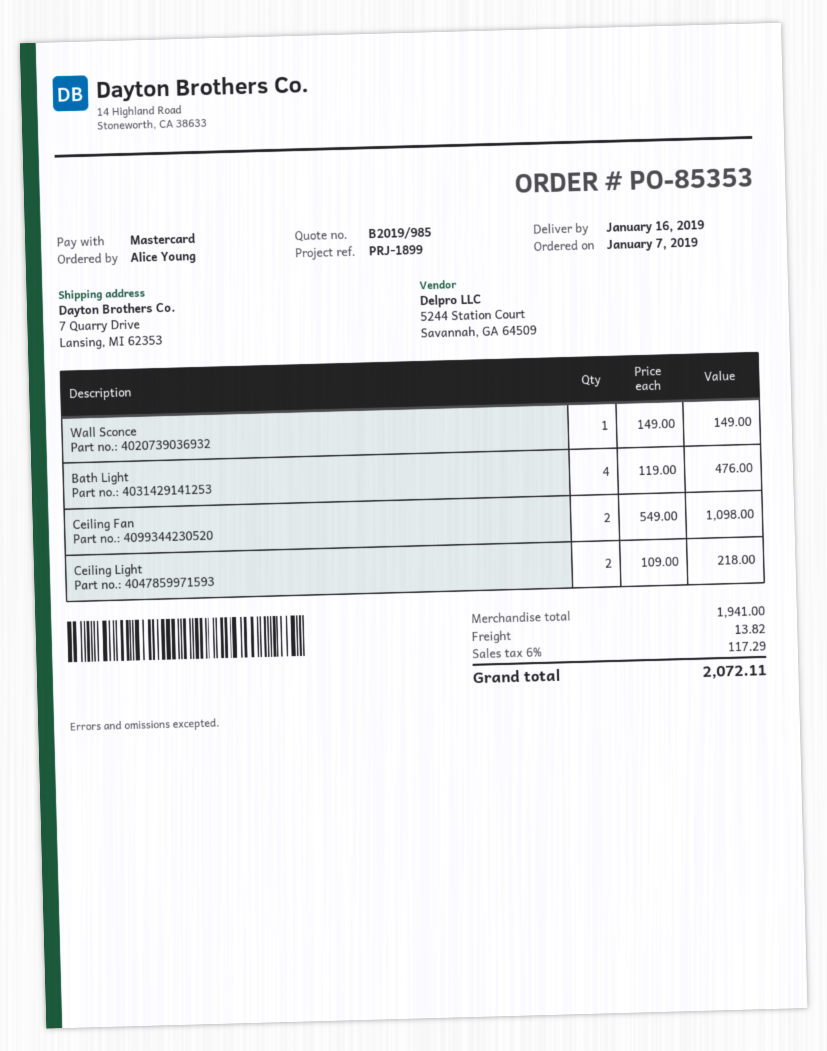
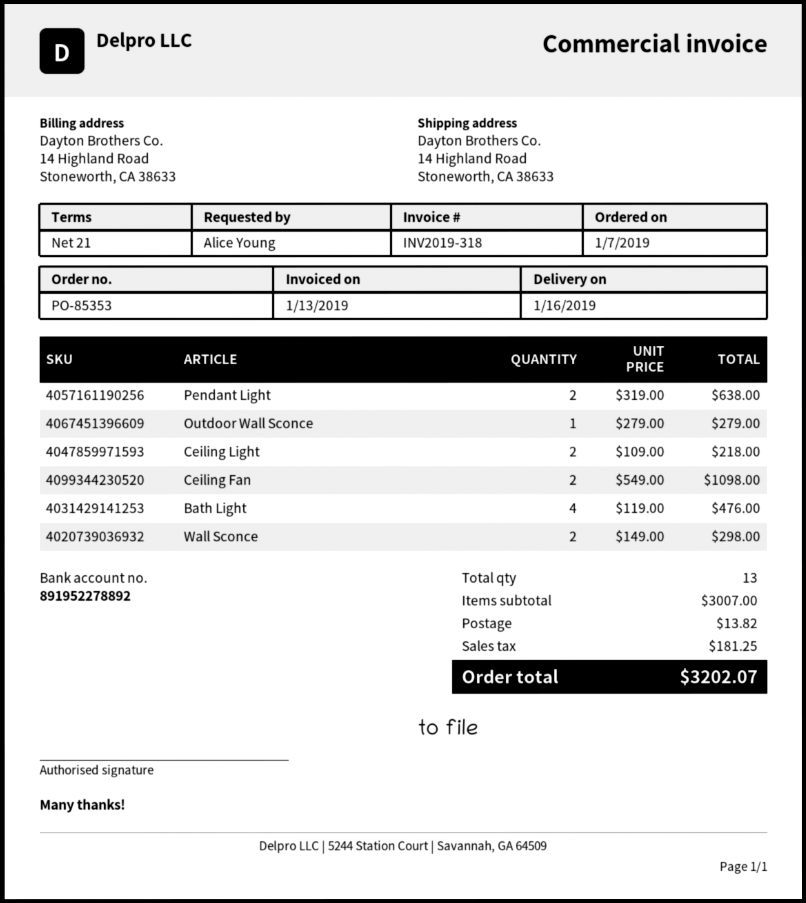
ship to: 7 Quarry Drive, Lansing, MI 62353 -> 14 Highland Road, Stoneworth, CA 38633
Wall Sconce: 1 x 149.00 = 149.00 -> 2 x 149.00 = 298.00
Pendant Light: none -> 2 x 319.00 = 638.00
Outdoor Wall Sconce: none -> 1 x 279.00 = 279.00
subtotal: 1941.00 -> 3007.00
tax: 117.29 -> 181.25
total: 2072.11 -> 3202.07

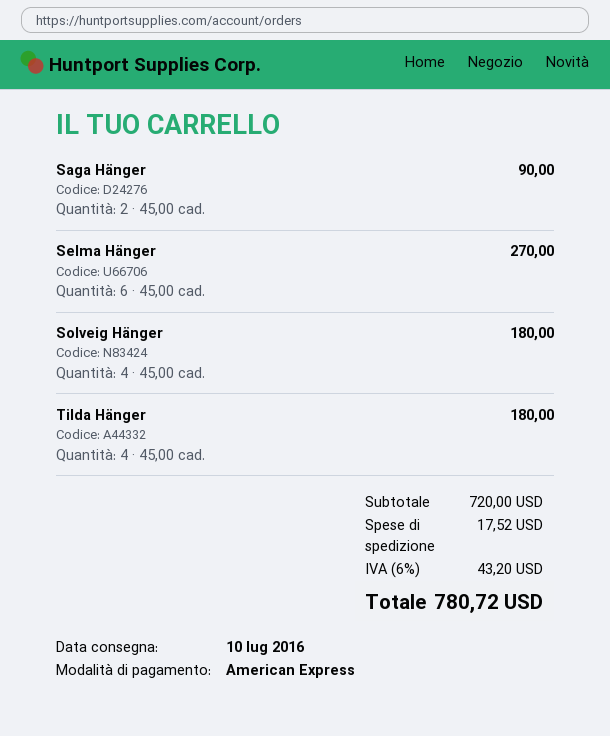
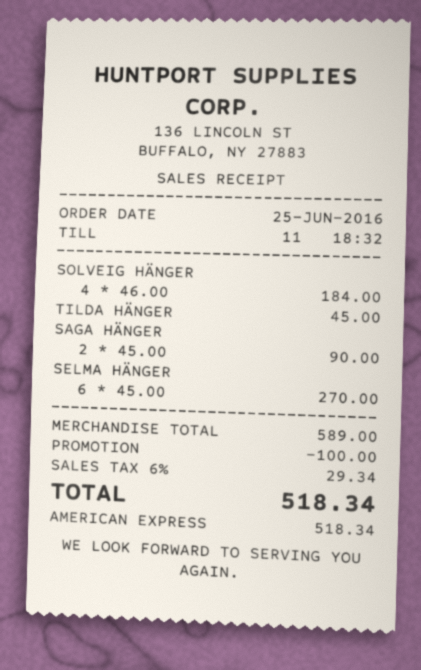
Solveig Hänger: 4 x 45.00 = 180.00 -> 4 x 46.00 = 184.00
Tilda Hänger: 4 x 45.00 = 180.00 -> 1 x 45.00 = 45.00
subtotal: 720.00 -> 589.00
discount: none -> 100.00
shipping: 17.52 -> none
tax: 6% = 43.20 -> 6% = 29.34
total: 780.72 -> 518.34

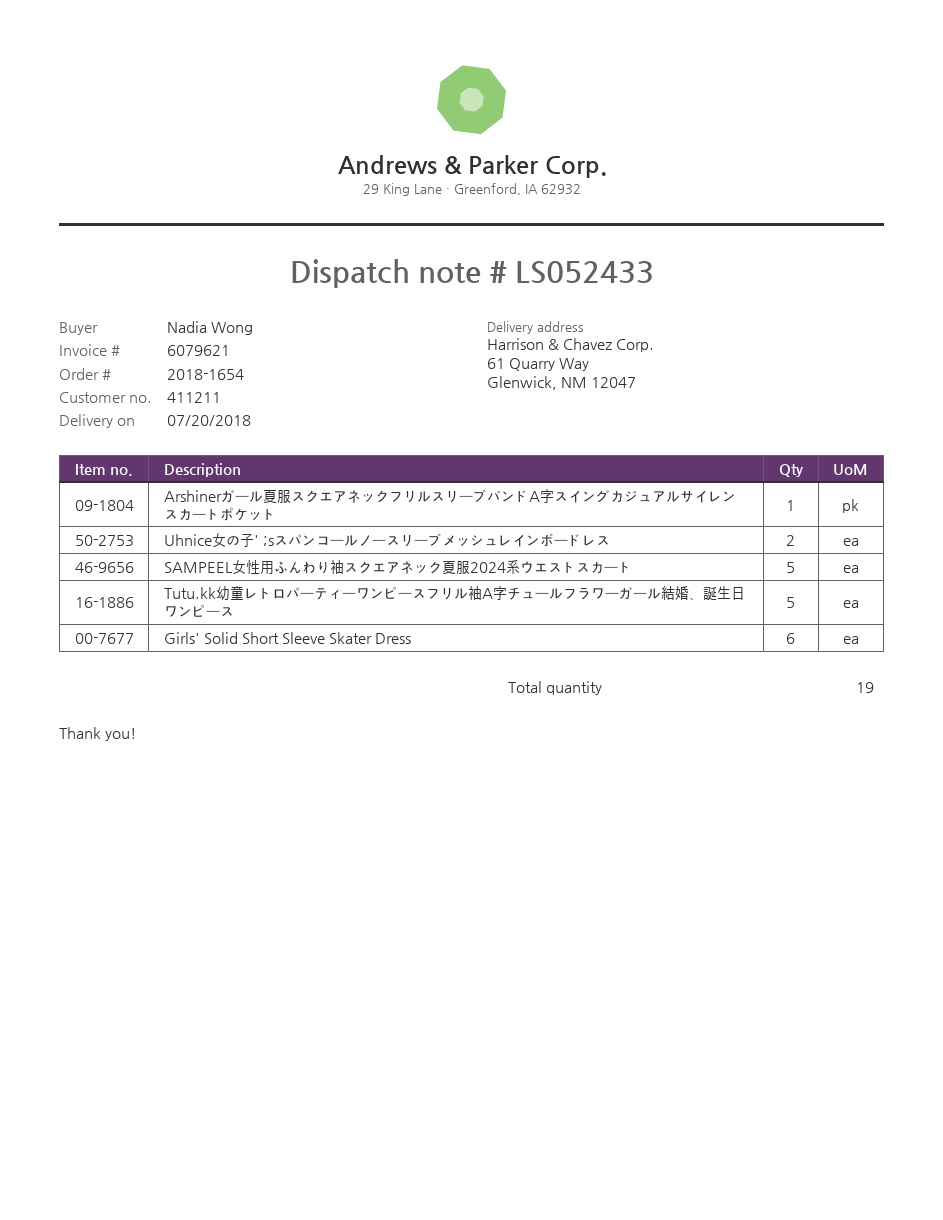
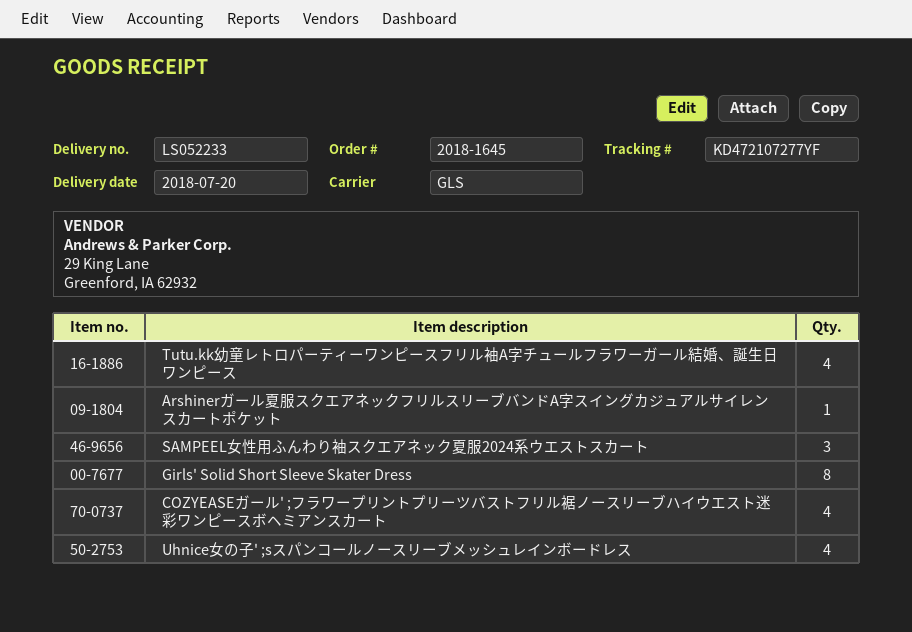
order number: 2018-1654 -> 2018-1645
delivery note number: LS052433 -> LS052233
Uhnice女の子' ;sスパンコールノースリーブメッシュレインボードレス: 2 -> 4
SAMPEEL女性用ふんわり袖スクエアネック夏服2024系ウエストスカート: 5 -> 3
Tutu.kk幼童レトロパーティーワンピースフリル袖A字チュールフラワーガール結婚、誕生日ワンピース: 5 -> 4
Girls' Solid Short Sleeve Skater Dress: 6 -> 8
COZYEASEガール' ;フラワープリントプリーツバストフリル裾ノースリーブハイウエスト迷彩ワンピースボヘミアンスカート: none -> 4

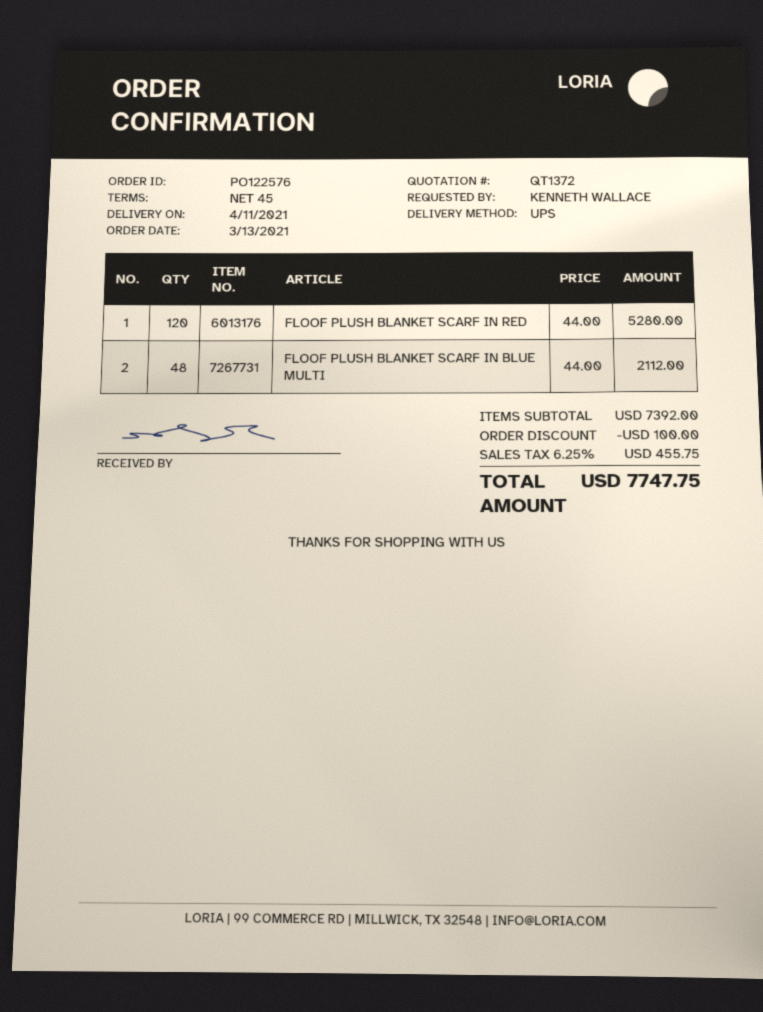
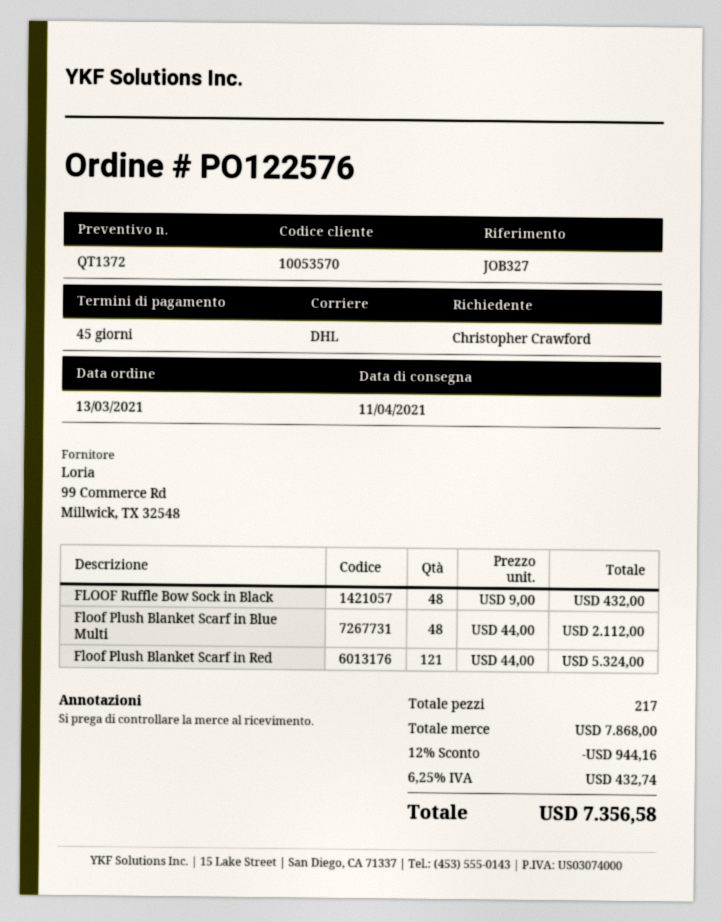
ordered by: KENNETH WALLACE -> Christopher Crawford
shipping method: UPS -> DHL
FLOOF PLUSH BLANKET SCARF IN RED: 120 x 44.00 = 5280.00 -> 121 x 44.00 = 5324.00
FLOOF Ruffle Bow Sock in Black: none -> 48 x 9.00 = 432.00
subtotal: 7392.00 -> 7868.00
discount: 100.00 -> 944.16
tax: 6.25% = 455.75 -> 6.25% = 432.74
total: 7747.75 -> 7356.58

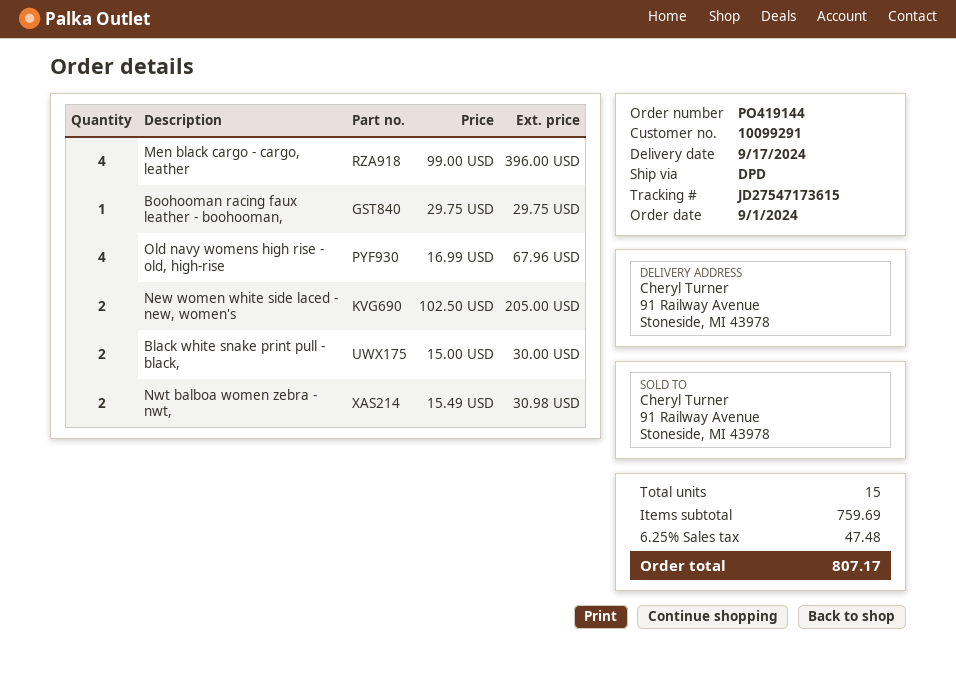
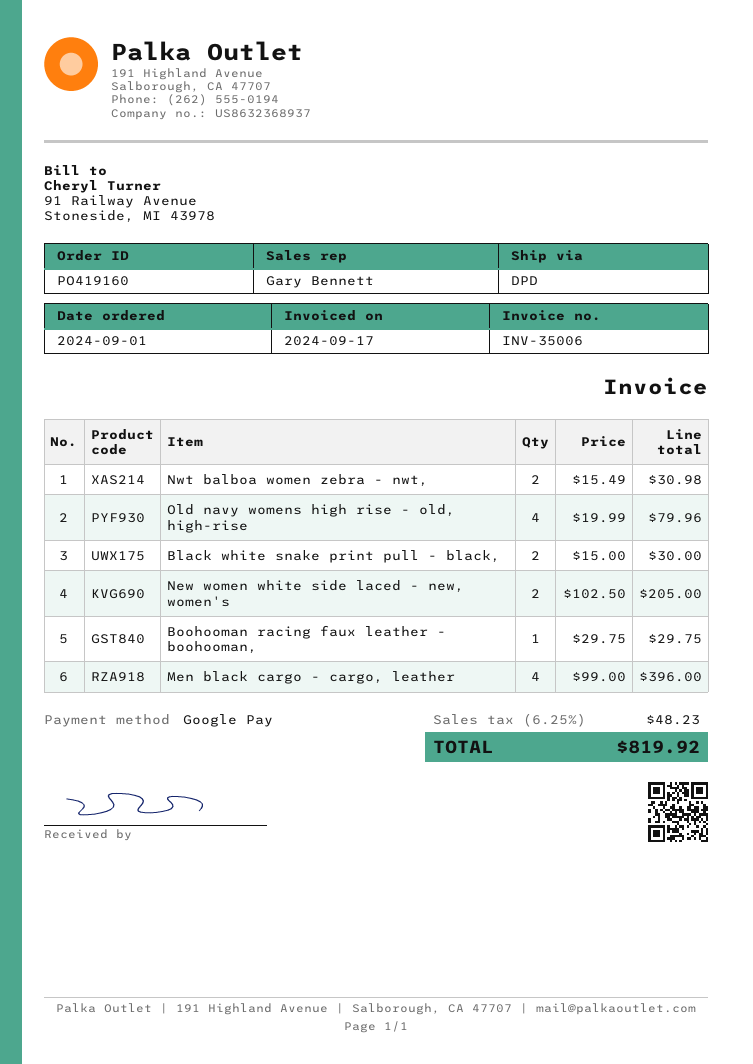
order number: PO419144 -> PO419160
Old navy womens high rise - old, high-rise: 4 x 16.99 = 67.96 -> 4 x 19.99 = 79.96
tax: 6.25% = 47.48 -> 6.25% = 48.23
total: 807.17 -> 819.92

_ _ _ _ _ _ _

# [Assignment]
Without the pictures, return all the records precisely as they stand.

# [Output]
ship to: 7 Quarry Drive, Lansing, MI 62353 -> 14 Highland Road, Stoneworth, CA 38633
Wall Sconce: 1 x 149.00 = 149.00 -> 2 x 149.00 = 298.00
Pendant Light: none -> 2 x 319.00 = 638.00
Outdoor Wall Sconce: none -> 1 x 279.00 = 279.00
subtotal: 1941.00 -> 3007.00
tax: 117.29 -> 181.25
total: 2072.11 -> 3202.07

Solveig Hänger: 4 x 45.00 = 180.00 -> 4 x 46.00 = 184.00
Tilda Hänger: 4 x 45.00 = 180.00 -> 1 x 45.00 = 45.00
subtotal: 720.00 -> 589.00
discount: none -> 100.00
shipping: 17.52 -> none
tax: 6% = 43.20 -> 6% = 29.34
total: 780.72 -> 518.34

order number: 2018-1654 -> 2018-1645
delivery note number: LS052433 -> LS052233
Uhnice女の子' ;sスパンコールノースリーブメッシュレインボードレス: 2 -> 4
SAMPEEL女性用ふんわり袖スクエアネック夏服2024系ウエストスカート: 5 -> 3
Tutu.kk幼童レトロパーティーワンピースフリル袖A字チュールフラワーガール結婚、誕生日ワンピース: 5 -> 4
Girls' Solid Short Sleeve Skater Dress: 6 -> 8
COZYEASEガール' ;フラワープリントプリーツバストフリル裾ノースリーブハイウエスト迷彩ワンピースボヘミアンスカート: none -> 4

ordered by: KENNETH WALLACE -> Christopher Crawford
shipping method: UPS -> DHL
FLOOF PLUSH BLANKET SCARF IN RED: 120 x 44.00 = 5280.00 -> 121 x 44.00 = 5324.00
FLOOF Ruffle Bow Sock in Black: none -> 48 x 9.00 = 432.00
subtotal: 7392.00 -> 7868.00
discount: 100.00 -> 944.16
tax: 6.25% = 455.75 -> 6.25% = 432.74
total: 7747.75 -> 7356.58

order number: PO419144 -> PO419160
Old navy womens high rise - old, high-rise: 4 x 16.99 = 67.96 -> 4 x 19.99 = 79.96
tax: 6.25% = 47.48 -> 6.25% = 48.23
total: 807.17 -> 819.92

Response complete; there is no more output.